_TO DO_
Check each line of the records below and collect those holding "DAIWA".

_RAW DATA_
****************************************

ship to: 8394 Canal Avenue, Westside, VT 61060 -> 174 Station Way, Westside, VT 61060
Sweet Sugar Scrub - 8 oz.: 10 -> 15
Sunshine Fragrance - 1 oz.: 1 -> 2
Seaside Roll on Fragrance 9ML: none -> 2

****************************************

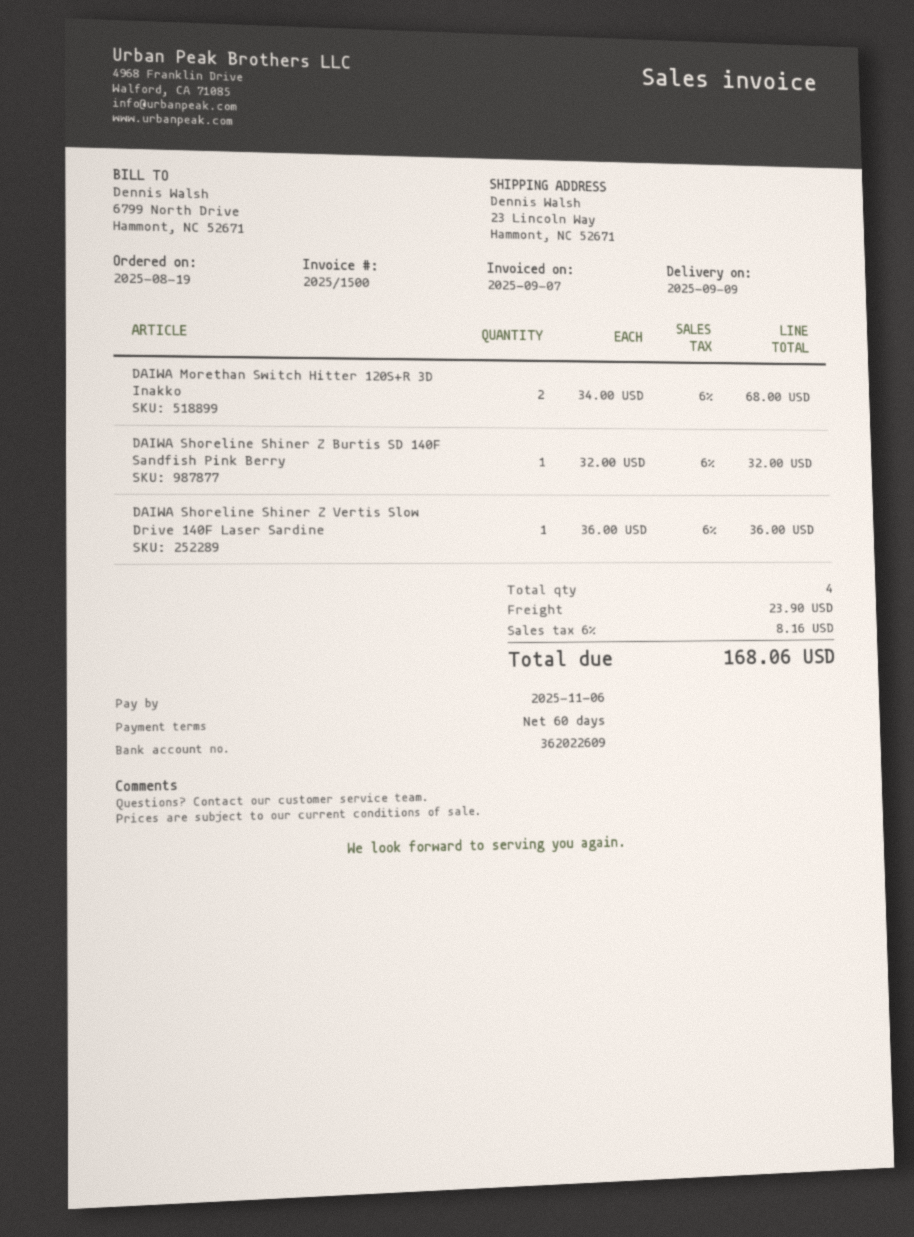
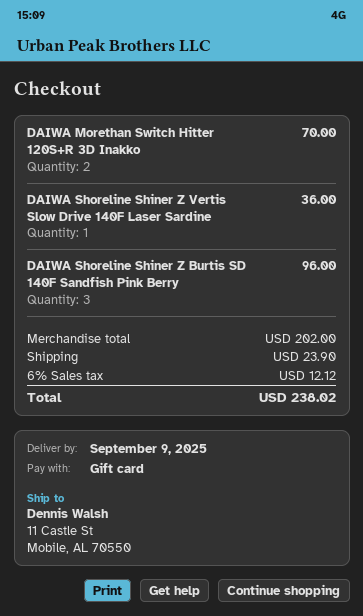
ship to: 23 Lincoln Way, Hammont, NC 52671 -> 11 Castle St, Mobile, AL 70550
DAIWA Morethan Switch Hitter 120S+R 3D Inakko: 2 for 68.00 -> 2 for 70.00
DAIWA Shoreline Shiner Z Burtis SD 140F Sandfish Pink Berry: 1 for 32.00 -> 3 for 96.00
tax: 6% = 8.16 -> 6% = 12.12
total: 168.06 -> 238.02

****************************************

_RESPONSE AREA_
DAIWA Morethan Switch Hitter 120S+R 3D Inakko: 2 for 68.00 -> 2 for 70.00
DAIWA Shoreline Shiner Z Burtis SD 140F Sandfish Pink Berry: 1 for 32.00 -> 3 for 96.00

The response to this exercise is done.